A strong company culture centered on a set of clear and energizing values can be a critical differentiator for your business. Employees — both current and prospective — are more engaged, productive and happy when they feel that their efforts matter and contribute to something greater.
A company’s values should be a framework for its culture and a reflection of its community. Businesses bring together diverse skills, backgrounds, interests and attitudes. Among all those differences, a clear set of values creates an opportunity for employees to form a shared identity within the workplace.
Finding Values That Unify
A company culture intersects with multiple aspects of employees’ day-to-day lives at work, as well as all the assumptions that drive decision-making. To be comprehensive, your values should extend to employee benefits, codes of conduct, work-life balance, social causes and nonprofit affiliations. Values tie these elements together, using them to build a narrative that represents what the business accomplishes beyond providing services, producing goods or generating wealth.
In the end, a good set of values allows employees to tell a shared story about themselves, their teams and the broader organization.
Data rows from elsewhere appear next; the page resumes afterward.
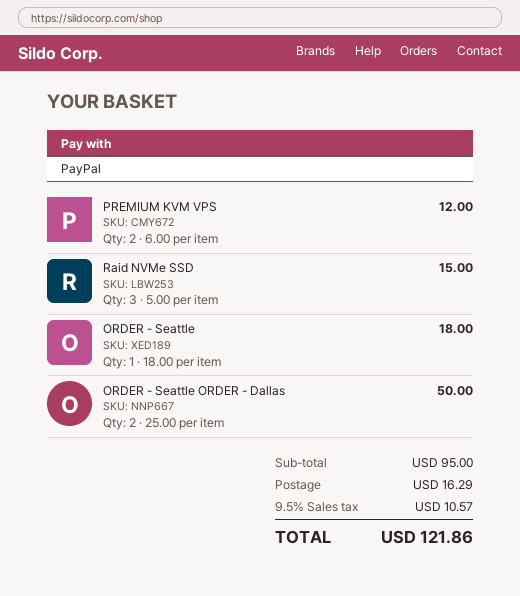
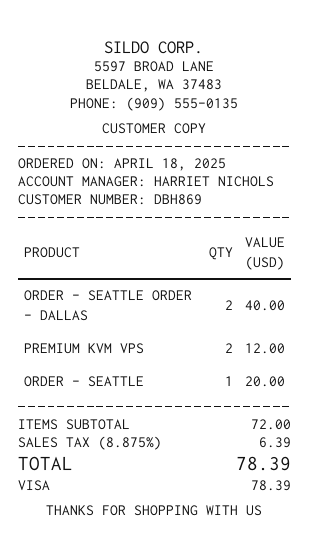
payment method: PayPal -> Visa
Raid NVMe SSD: 3 for 15.00 -> none
ORDER - Seattle: 1 for 18.00 -> 1 for 20.00
ORDER - Seattle ORDER - Dallas: 2 for 50.00 -> 2 for 40.00
subtotal: 95.00 -> 72.00
shipping: 16.29 -> none
tax: 9.5% = 10.57 -> 8.875% = 6.39
total: 121.86 -> 78.39

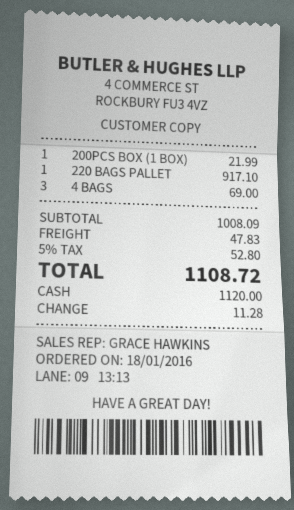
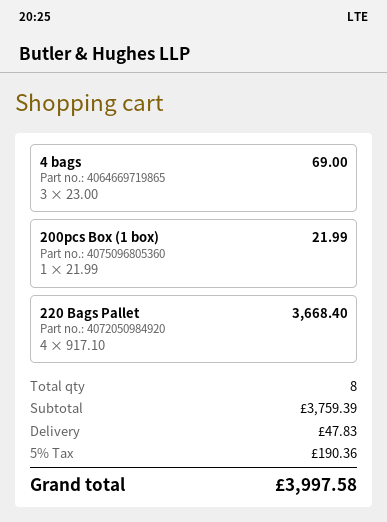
220 BAGS PALLET: 1 for 917.10 -> 4 for 3668.40
subtotal: 1008.09 -> 3759.39
tax: 5% = 52.80 -> 5% = 190.36
total: 1108.72 -> 3997.58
Finding those values begins by asking employees to tell their stories and share what makes them proud to work at your company.
Compelling narratives and themes will emerge as those stories arise. Good stories generate more stories, as those who may have held back originally begin to add their perspectives.
How to Tell Good Values From the Bad
A set of company values that will stand the test of time is simple, distinctive, memorable and authentic. If accountability is one of your values, then the majority of people at your organization ought to be able to say, “The level of accountability at this company is high compared with that of similar organizations.” It’s a good sign if employees reference your values in the course of their actual work days, using them to justify decisions, recognize champions and describe desired behaviors.
In contrast, weak values feel inauthentic or disconnected from employees’ daily lives. They are often long lists, sometimes of potentially conflicting values, that no one could reasonably be expected to remember over time. If the company culture treats employees as commodities, adopting a set of values will not resolve the deeper issues.
Measuring the Return on Investment in Values
Effective values extend beyond employees’ core skills and roles to define the qualities that make a company successful. Having these values on hand promotes a company culture that’s clear about what to look for in an employee, which makes it easier to hire strategically and reduce turnover, especially among identified critical talent.
Expect other measures to emerge depending on the specifics of your chosen values. Values connected to safety should lead to improvements in the safety record. If a value connects to customer focus, keep an eye out for an increase in customer satisfaction.
More than 50% of executive leaders believe that corporate culture influences productivity, creativity, profitability, firm value and growth rates. Consider how values may play into crucial aspects of your company, such as reputation. Nearly 90% of employees say they would not apply to a company that has a bad reputation with employees or the public. Almost half of job seekers say that company culture is very important when choosing where to apply for work. For 46% of employees, culture is their main reason for looking to leave their current organization, and one-third say that they would take a 10% pay cut to work in a job that they were passionate about. Meanwhile, attracting and retaining high-performing talent can increase revenues by up to 33%.
If innovation is important to you, it’s worth weighing the effect of values — Deloitte recently reported that mission-driven organizations see 30% more innovation. This may be partly because of the way that effective values help organizations build trust, something that’s essential at a time when only 46% of employees say they have a great deal of trust in company leadership.
Company culture is a story your employees tell every day, and an effective set of values gives employers a chance to move that story forward. Invest in shaping your values, and you open your business up to improvements in retention and productivity that can differentiate you from competitors, attract more loyal customers and make it easier to recruit a pool of high-potential candidates.